What is needed → Beginning with the line that contains "delivery date: 2016-01-06 -> 2016-01-05", write out each remaining line of the records below exactly. Do not copy any picture.
-- Exercise data follows --
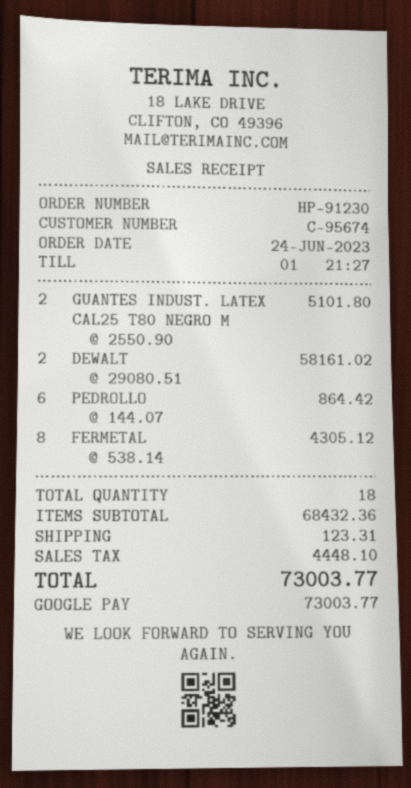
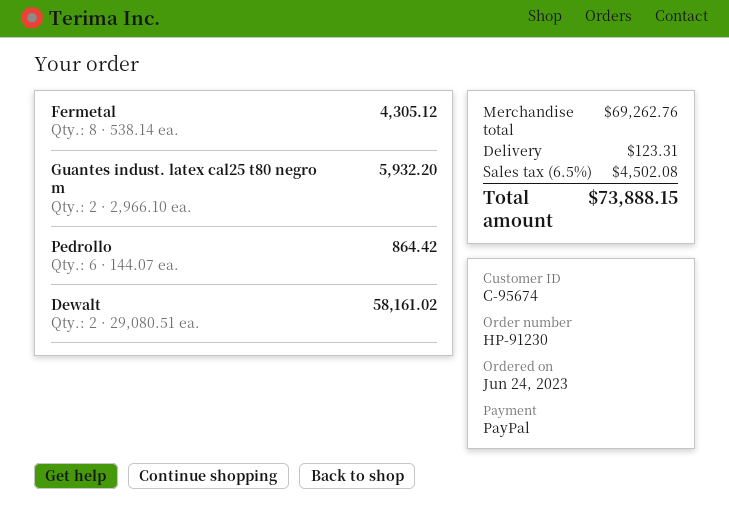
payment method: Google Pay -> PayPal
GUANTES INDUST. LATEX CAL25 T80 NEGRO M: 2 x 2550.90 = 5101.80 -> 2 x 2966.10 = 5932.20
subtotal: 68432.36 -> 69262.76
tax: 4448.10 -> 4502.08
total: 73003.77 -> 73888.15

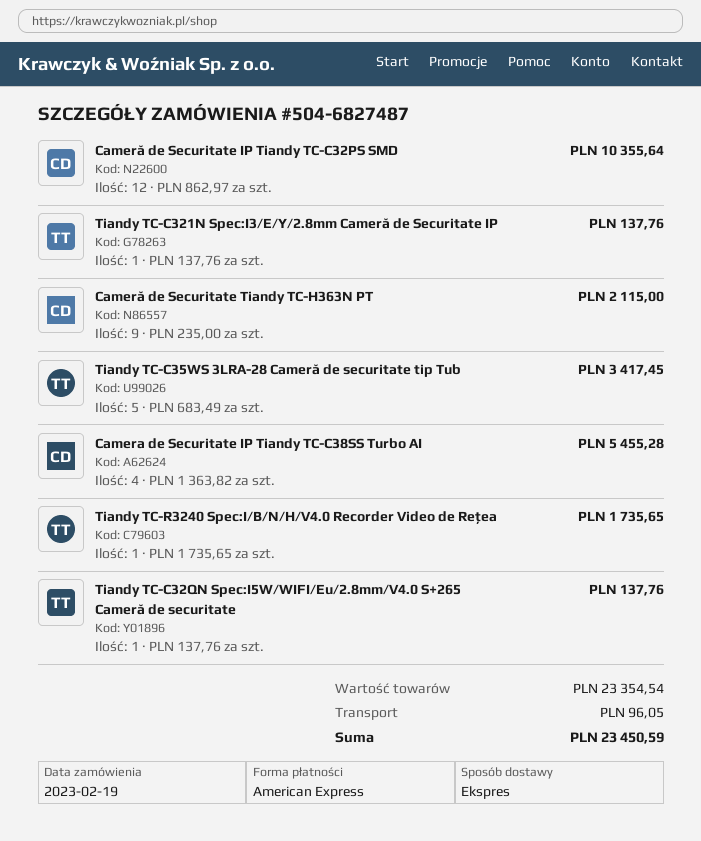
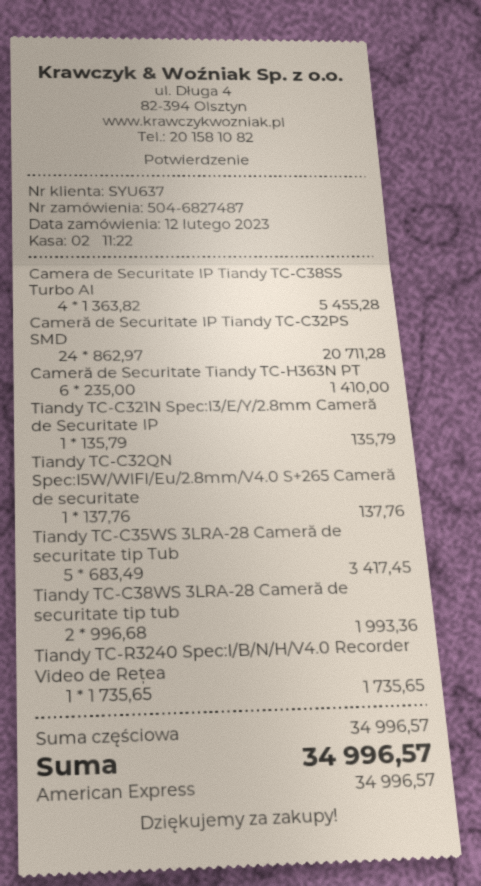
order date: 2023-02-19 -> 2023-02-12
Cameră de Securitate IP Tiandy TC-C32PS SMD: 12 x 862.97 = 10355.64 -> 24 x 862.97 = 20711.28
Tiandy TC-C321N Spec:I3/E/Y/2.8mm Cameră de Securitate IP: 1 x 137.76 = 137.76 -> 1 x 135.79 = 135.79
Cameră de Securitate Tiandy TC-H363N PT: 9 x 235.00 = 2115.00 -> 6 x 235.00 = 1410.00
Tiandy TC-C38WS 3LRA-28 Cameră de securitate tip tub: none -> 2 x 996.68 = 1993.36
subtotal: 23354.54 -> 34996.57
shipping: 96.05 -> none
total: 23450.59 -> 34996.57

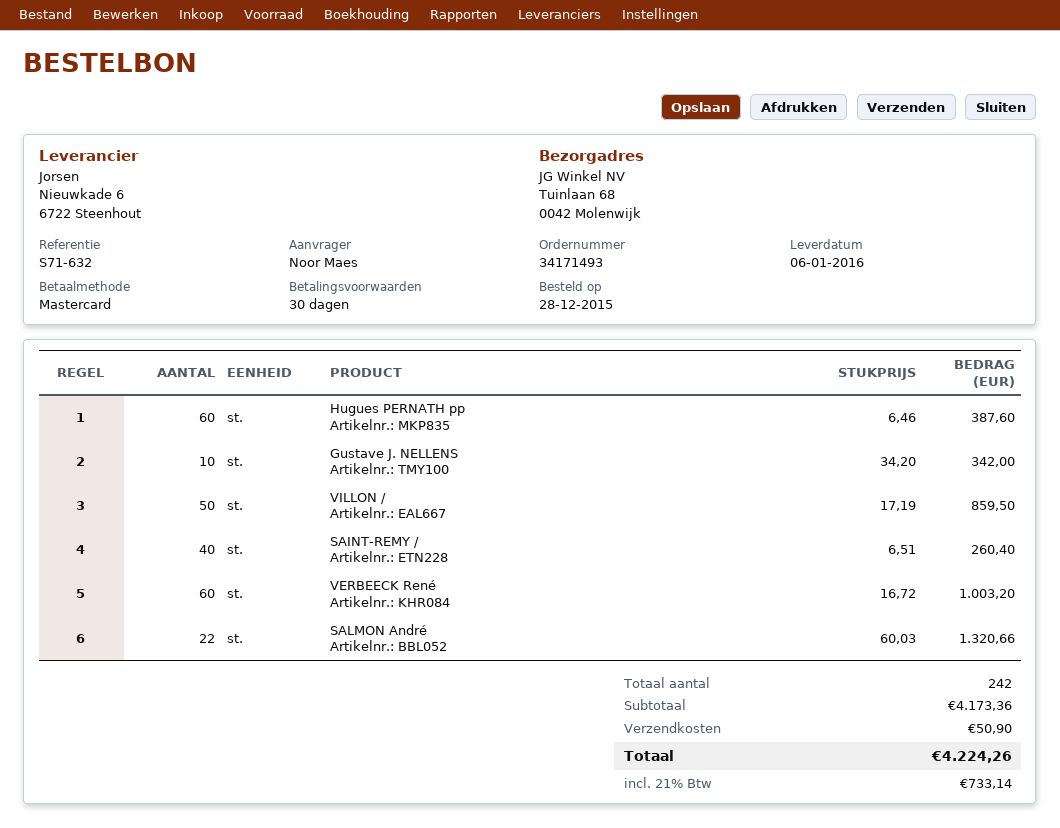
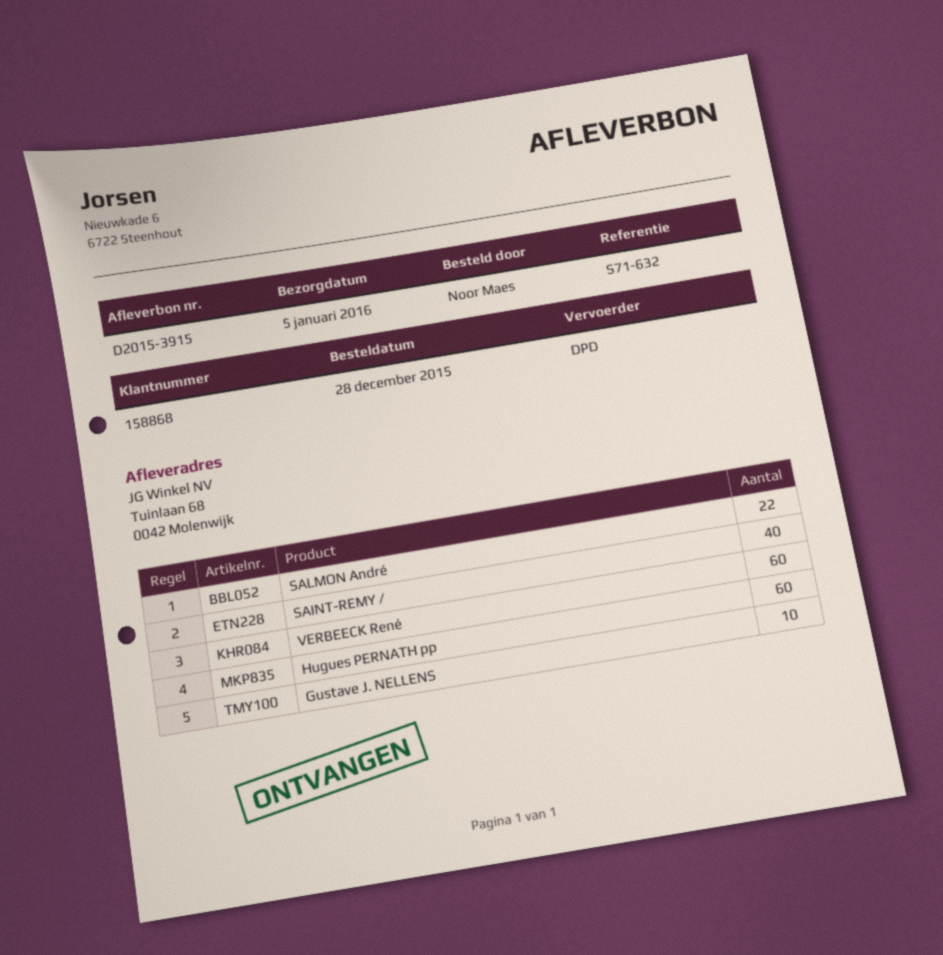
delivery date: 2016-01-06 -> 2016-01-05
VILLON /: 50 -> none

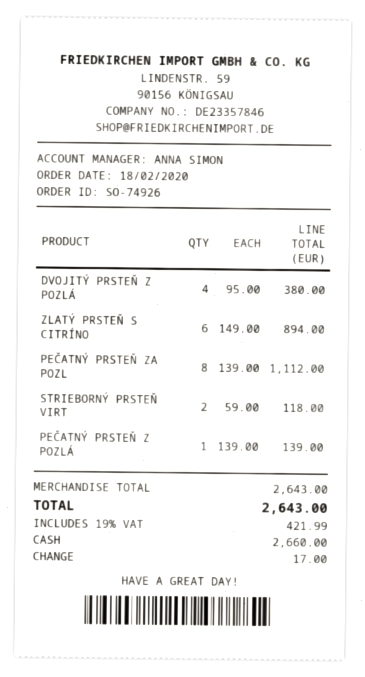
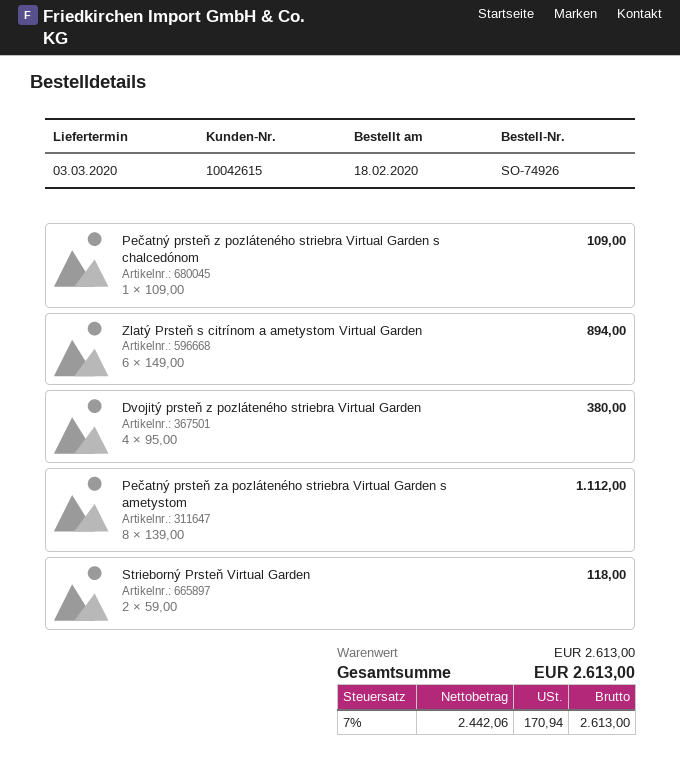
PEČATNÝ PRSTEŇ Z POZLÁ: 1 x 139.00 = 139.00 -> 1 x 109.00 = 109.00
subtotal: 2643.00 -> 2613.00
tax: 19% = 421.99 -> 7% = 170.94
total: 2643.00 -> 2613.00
-- Exercise data concluded --
Answer to the problem →
delivery date: 2016-01-06 -> 2016-01-05
VILLON /: 50 -> none

PEČATNÝ PRSTEŇ Z POZLÁ: 1 x 139.00 = 139.00 -> 1 x 109.00 = 109.00
subtotal: 2643.00 -> 2613.00
tax: 19% = 421.99 -> 7% = 170.94
total: 2643.00 -> 2613.00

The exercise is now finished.